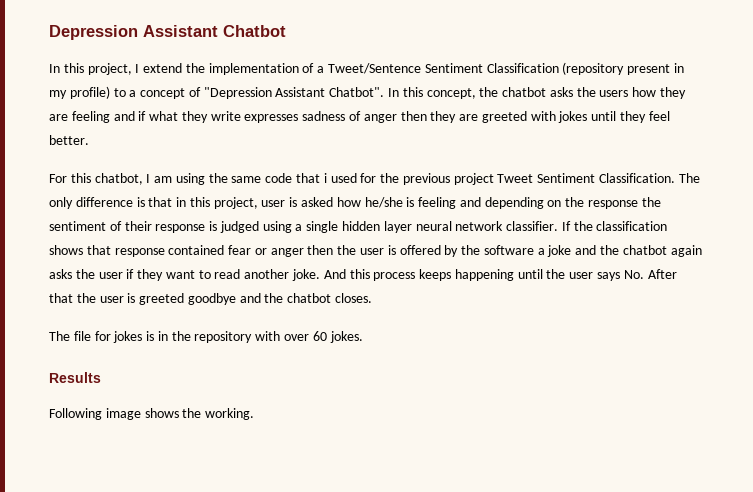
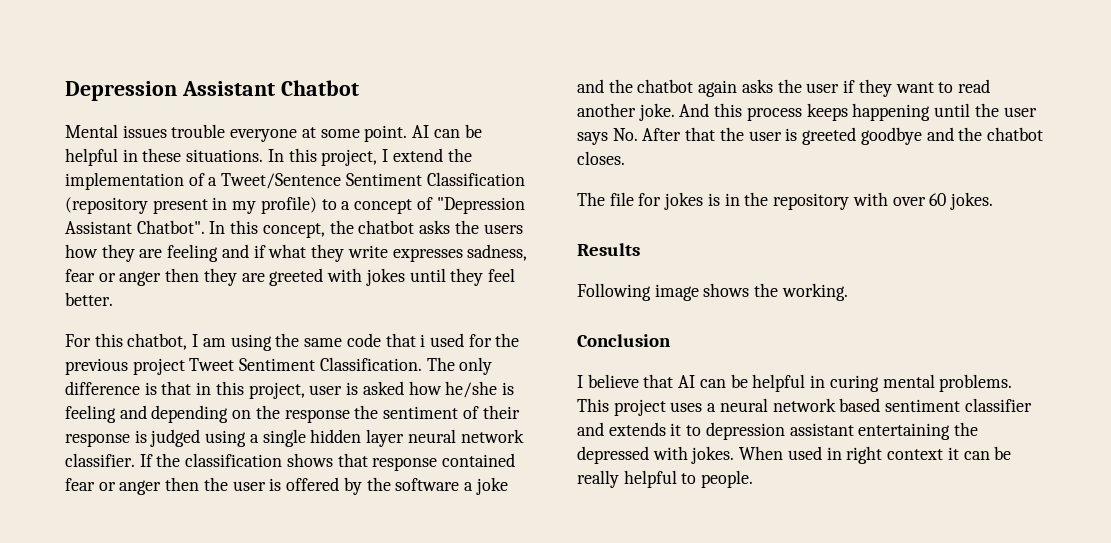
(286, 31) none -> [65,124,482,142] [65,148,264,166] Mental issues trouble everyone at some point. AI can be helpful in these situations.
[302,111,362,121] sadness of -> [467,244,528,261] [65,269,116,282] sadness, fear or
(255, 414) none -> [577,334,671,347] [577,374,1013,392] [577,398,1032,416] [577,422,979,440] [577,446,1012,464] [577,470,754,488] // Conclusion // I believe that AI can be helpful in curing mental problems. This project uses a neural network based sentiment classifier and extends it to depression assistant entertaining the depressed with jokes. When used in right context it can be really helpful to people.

...

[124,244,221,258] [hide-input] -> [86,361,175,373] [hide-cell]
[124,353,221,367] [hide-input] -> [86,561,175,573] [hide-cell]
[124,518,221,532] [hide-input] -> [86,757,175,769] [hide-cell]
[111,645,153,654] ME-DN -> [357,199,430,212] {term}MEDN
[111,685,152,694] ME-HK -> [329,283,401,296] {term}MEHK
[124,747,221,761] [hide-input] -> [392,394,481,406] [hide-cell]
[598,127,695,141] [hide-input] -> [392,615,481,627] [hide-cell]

Required action: Given the records above, restate word for word only the lines starting at the one with "[111,645,153,654] ME-DN ->" and ending at the one with "[598,127,695,141] [hide-input] ->".

Written answer:
[111,645,153,654] ME-DN -> [357,199,430,212] {term}MEDN
[111,685,152,694] ME-HK -> [329,283,401,296] {term}MEHK
[124,747,221,761] [hide-input] -> [392,394,481,406] [hide-cell]
[598,127,695,141] [hide-input] -> [392,615,481,627] [hide-cell]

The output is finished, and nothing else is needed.